Come to think of it, forget, the ghetto; you must shoot in the uberghetto. Remember that poor Jamaica is the real Jamaica. Forget high-rise buildings, Taino tribal grounds, the second oldest railroad track in the world, and the most fascinating network of underground caves in the Caribbean. You need bad roads, shit running down the side walks, zinc fences, tenements and gunmen, because this is the real Jamaica. Please have the locals stack 12 speakers together, 3 in a row and have the natives come out to wind their waists and slam dominoes on the table or your viewers will think that it’s Haiti. You must shoot in district of Waterhouse. This will be in your contract for Waterhouse is the music video ghetto of choice, probably because the quick to be violent blackies aren’t so violent there. But be sure to buy the men in mesh merinos a hot Guinness or you might not make it out of there alive. Remind yourself that if Alicia Keys can shoot there, you can too.Should you meet a gunman make sure to genuflect in the usual fashion. But feel free to pass off an offensive comment so that the Jamaican crew can never shoot in that place again. The nature of that comment is up to you but forgo the racial for Jamaican Negroes are not black.
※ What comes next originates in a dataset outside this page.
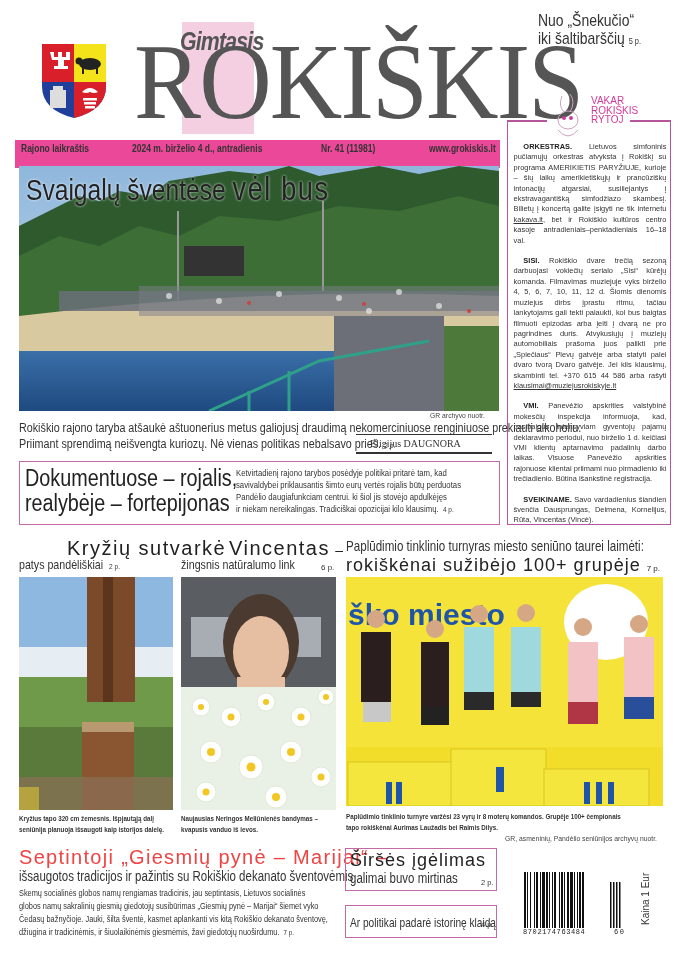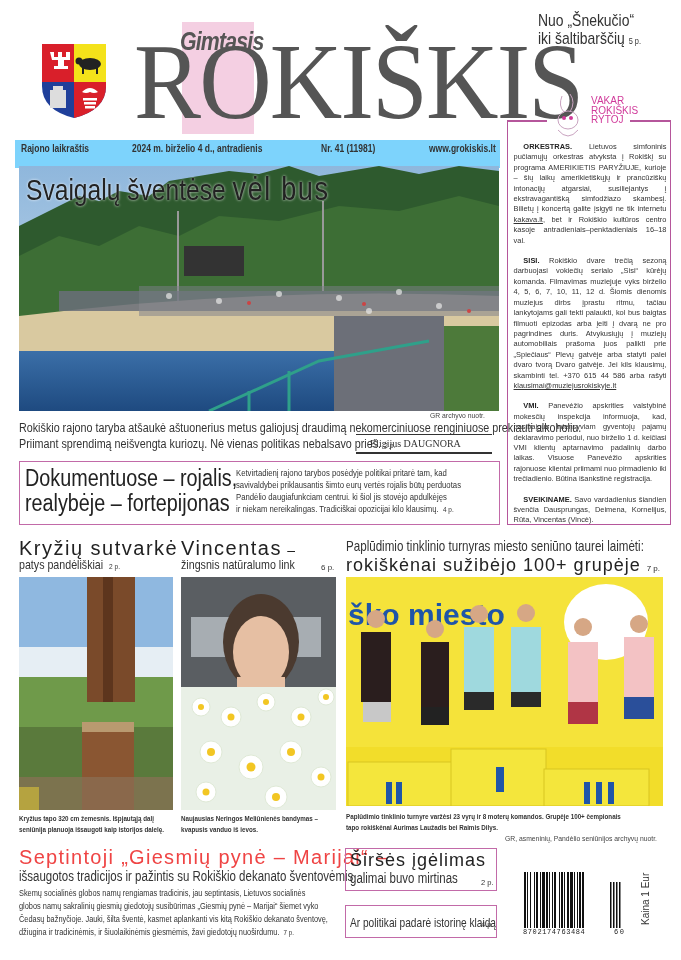"Rajono laikraštis" #infobar { background: #7dd3fc -> #ec4899 }
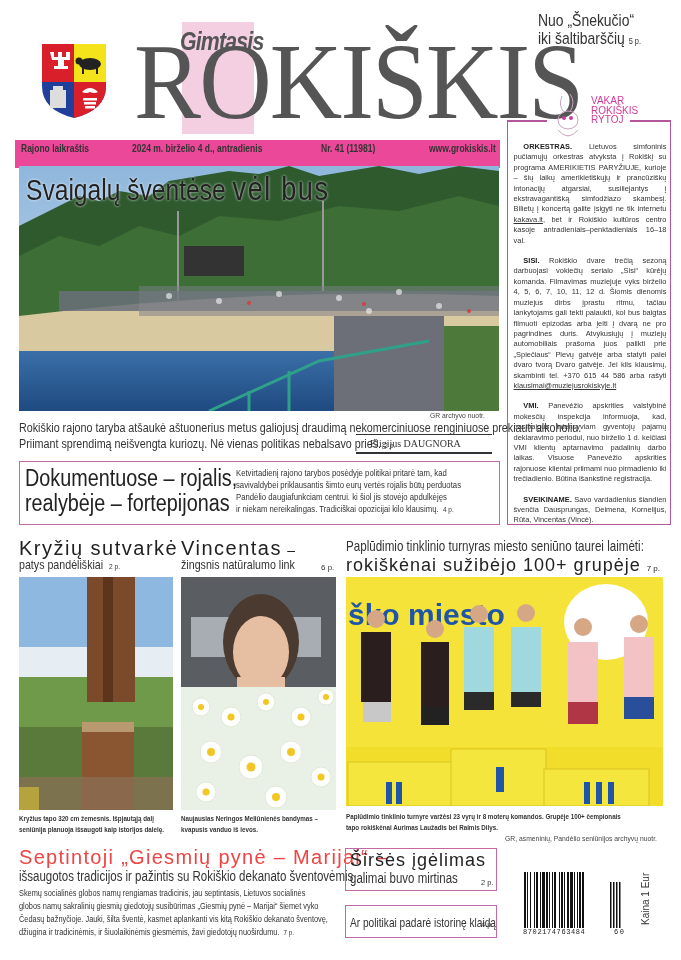"Kryžių sutvarkė" .h3head { margin-left: none -> 48px }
Make sure you have extra film left for the midnight dance so you can remark how bestial and sexual the natives can be while dancing. Listen as the Jamaican producer remarks that this is in keeping with our African culture, even though he or she will not do such things until after the wrap when they take you to Quad Nightclub where uptown people grind each other. Try a dance yourself but restrict it to hands, you don’t need to remind us that white people cannot dance for us to remember that we’re still safe. Because once you take our dances we’ll have nothing left! Don’t forget the smiling children.